▸ **Task requirements**
Since the pictures are not wanted, retype the listing below exactly and without them.

----------------

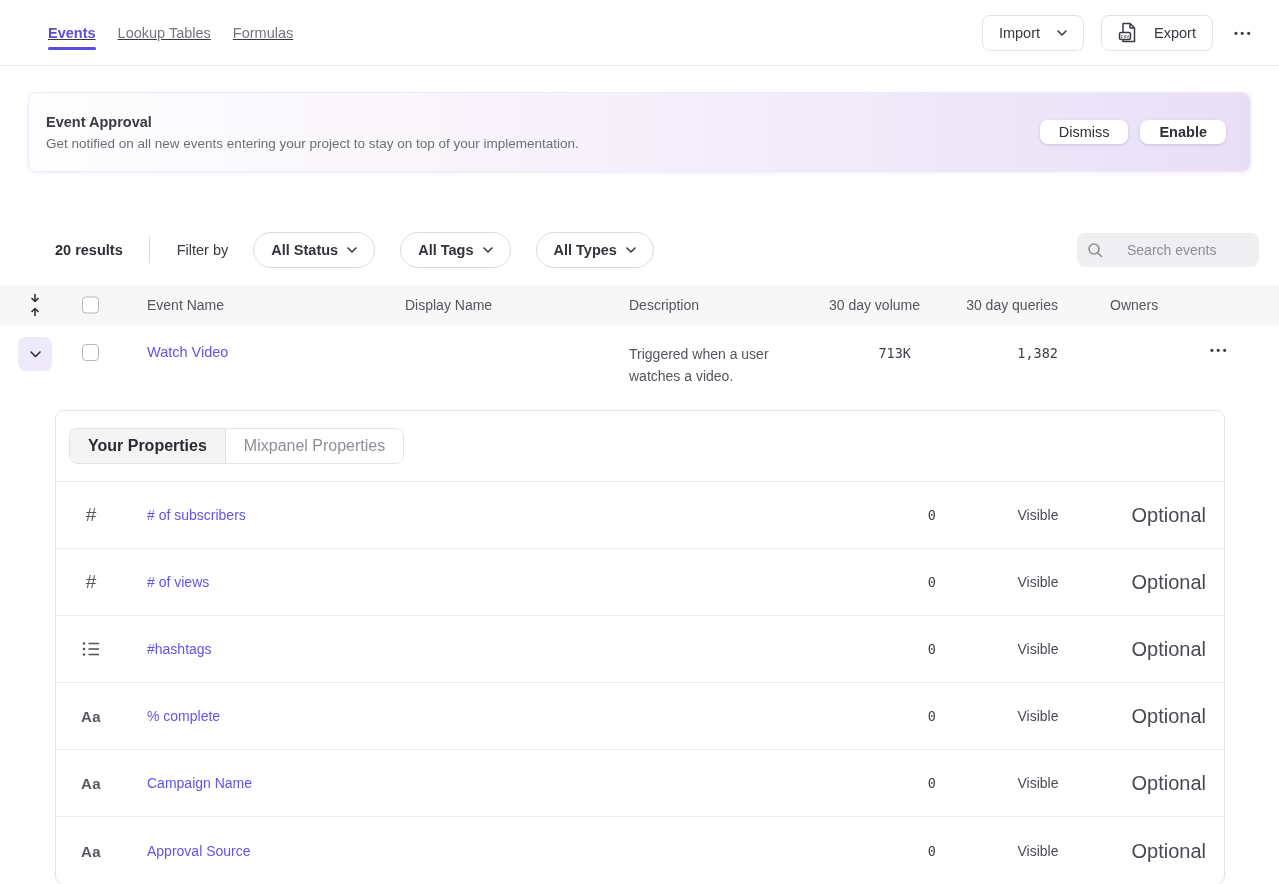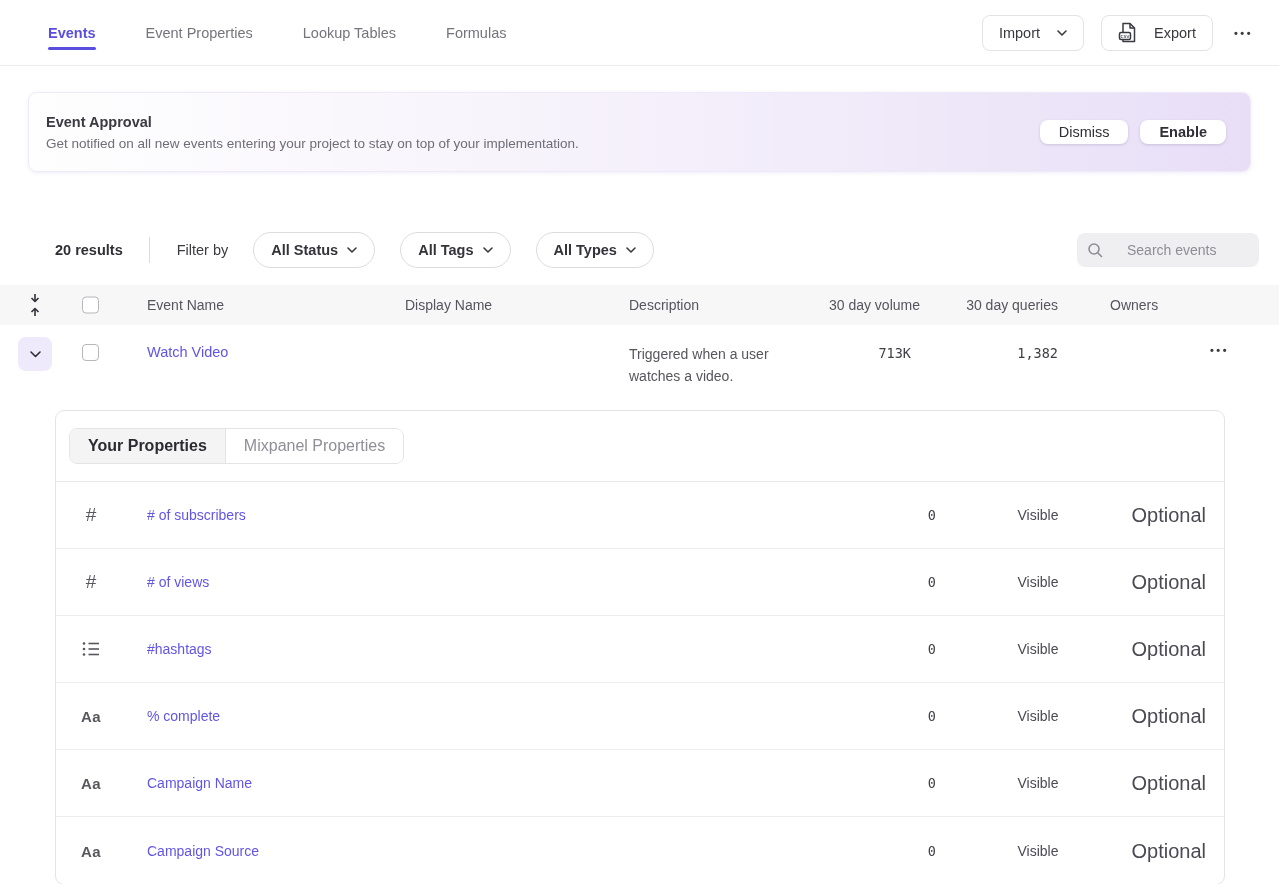--- a/index.html
+++ b/index.html
@@ -9,7 +9,7 @@
   
   .header { height:66px; display:flex; align-items:center; padding:0 22px 0 48px;
     border-bottom:1px solid #ececee; background:#fff; }
-  .tabs { display:flex; gap:50px; height:100%; align-items:center; }
+  .tabs { display:flex; gap:22px; height:100%; align-items:center;text-decoration:underline; }
   .tab { font-size:14.5px; color:#74747c; cursor:pointer; position:relative;
     height:100%; display:flex; align-items:center; white-space:nowrap; }
   .tab.active { color:#5a4ede; font-weight:700; }

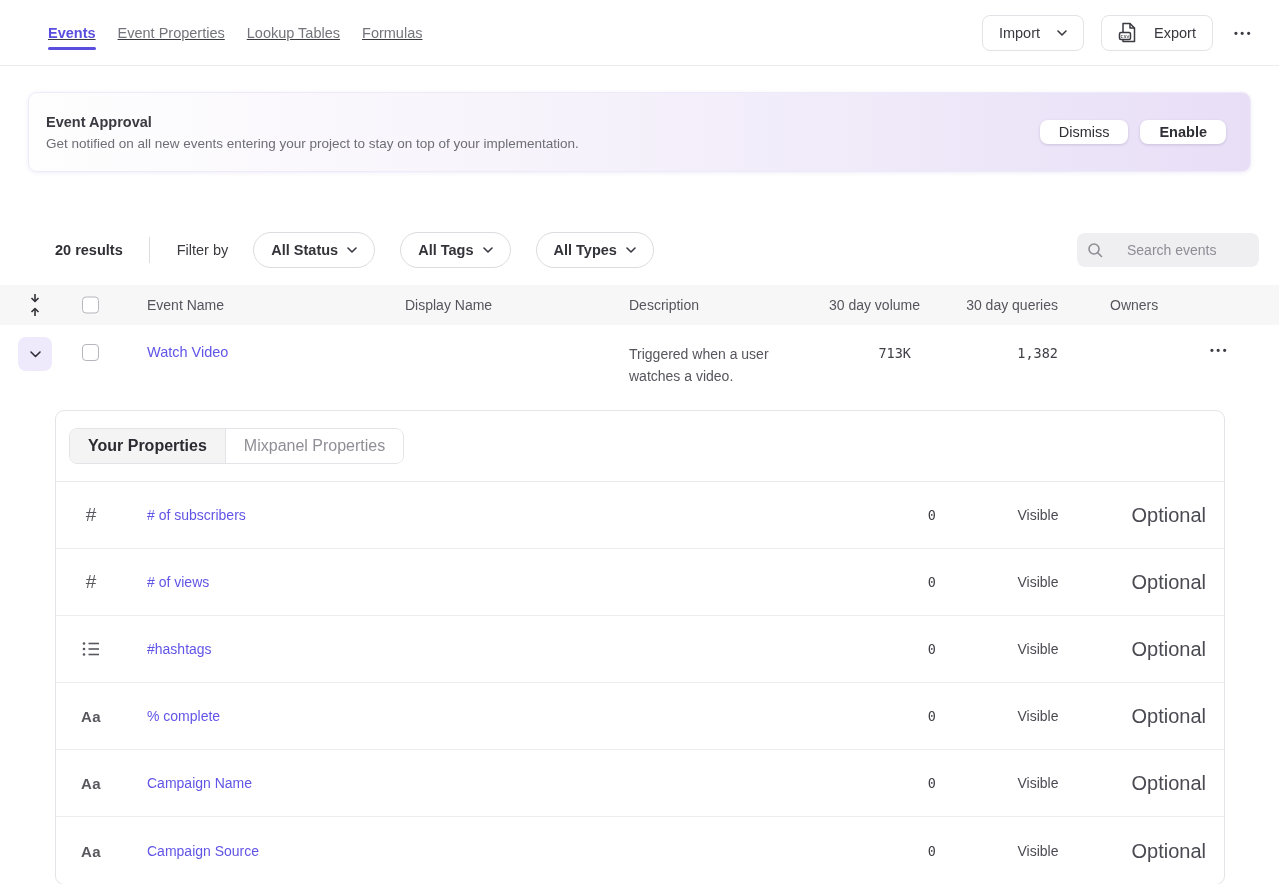--- a/index.html
+++ b/index.html
@@ -107,7 +107,6 @@
 <div class="header">
   <div class="tabs">
     <div class="tab active">Events</div>
-    <div class="tab">Event Properties</div>
     <div class="tab">Lookup Tables</div>
     <div class="tab">Formulas</div>
   </div>

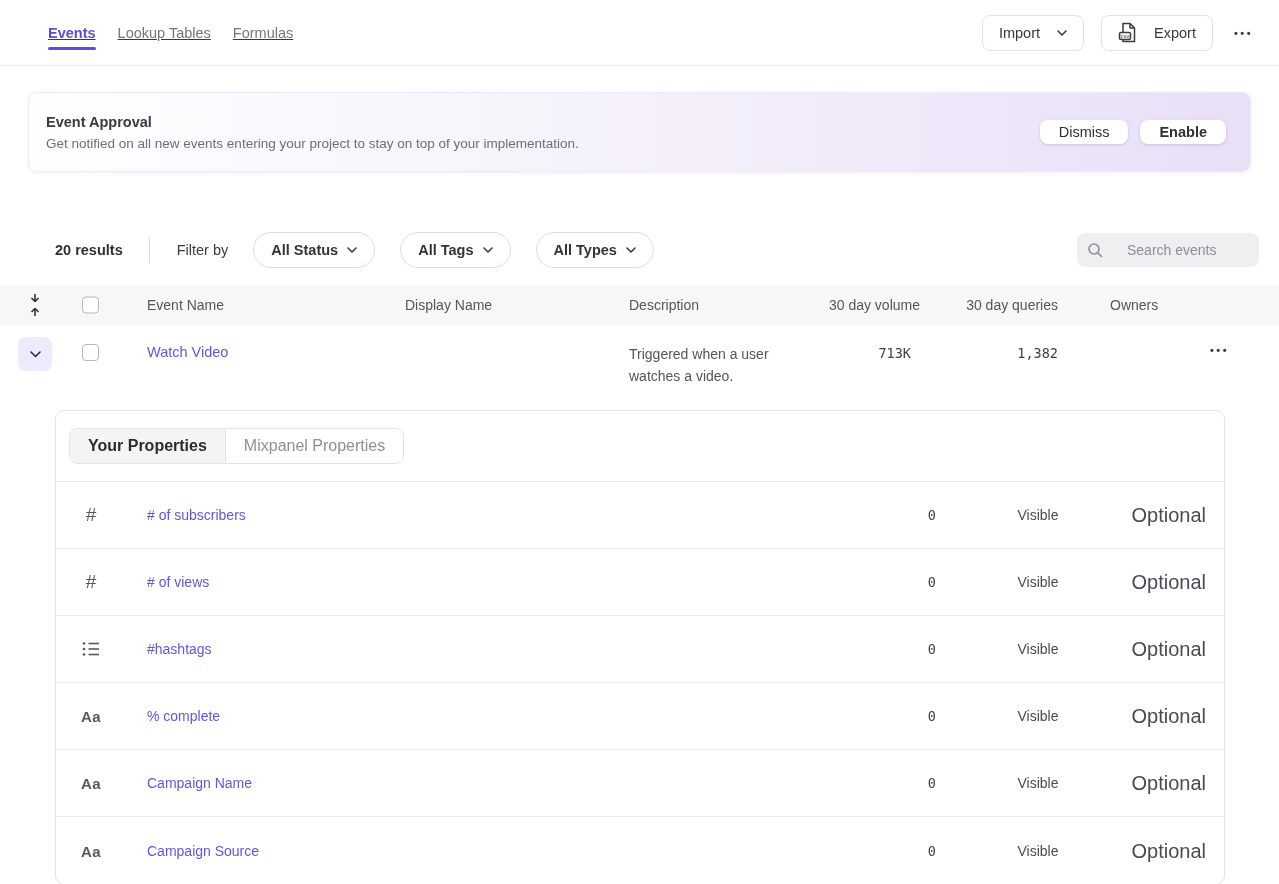--- a/index.html
+++ b/index.html
@@ -281,7 +281,7 @@
 
   <div class="prop-row">
     <span class="abs p-icon aa">Aa</span>
-    <span class="abs p-name">Campaign Source</span>
+    <span class="abs p-name">Approval Source</span>
     <span class="abs p-queries num">0</span>
     <span class="abs p-visible">Visible</span>
     <span class="abs p-required">Optional</span>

----------------

▸ **Task answer**
--- a/index.html
+++ b/index.html
@@ -9,7 +9,7 @@
   
   .header { height:66px; display:flex; align-items:center; padding:0 22px 0 48px;
     border-bottom:1px solid #ececee; background:#fff; }
-  .tabs { display:flex; gap:50px; height:100%; align-items:center; }
+  .tabs { display:flex; gap:22px; height:100%; align-items:center;text-decoration:underline; }
   .tab { font-size:14.5px; color:#74747c; cursor:pointer; position:relative;
     height:100%; display:flex; align-items:center; white-space:nowrap; }
   .tab.active { color:#5a4ede; font-weight:700; }

--- a/index.html
+++ b/index.html
@@ -107,7 +107,6 @@
 <div class="header">
   <div class="tabs">
     <div class="tab active">Events</div>
-    <div class="tab">Event Properties</div>
     <div class="tab">Lookup Tables</div>
     <div class="tab">Formulas</div>
   </div>

--- a/index.html
+++ b/index.html
@@ -281,7 +281,7 @@
 
   <div class="prop-row">
     <span class="abs p-icon aa">Aa</span>
-    <span class="abs p-name">Campaign Source</span>
+    <span class="abs p-name">Approval Source</span>
     <span class="abs p-queries num">0</span>
     <span class="abs p-visible">Visible</span>
     <span class="abs p-required">Optional</span>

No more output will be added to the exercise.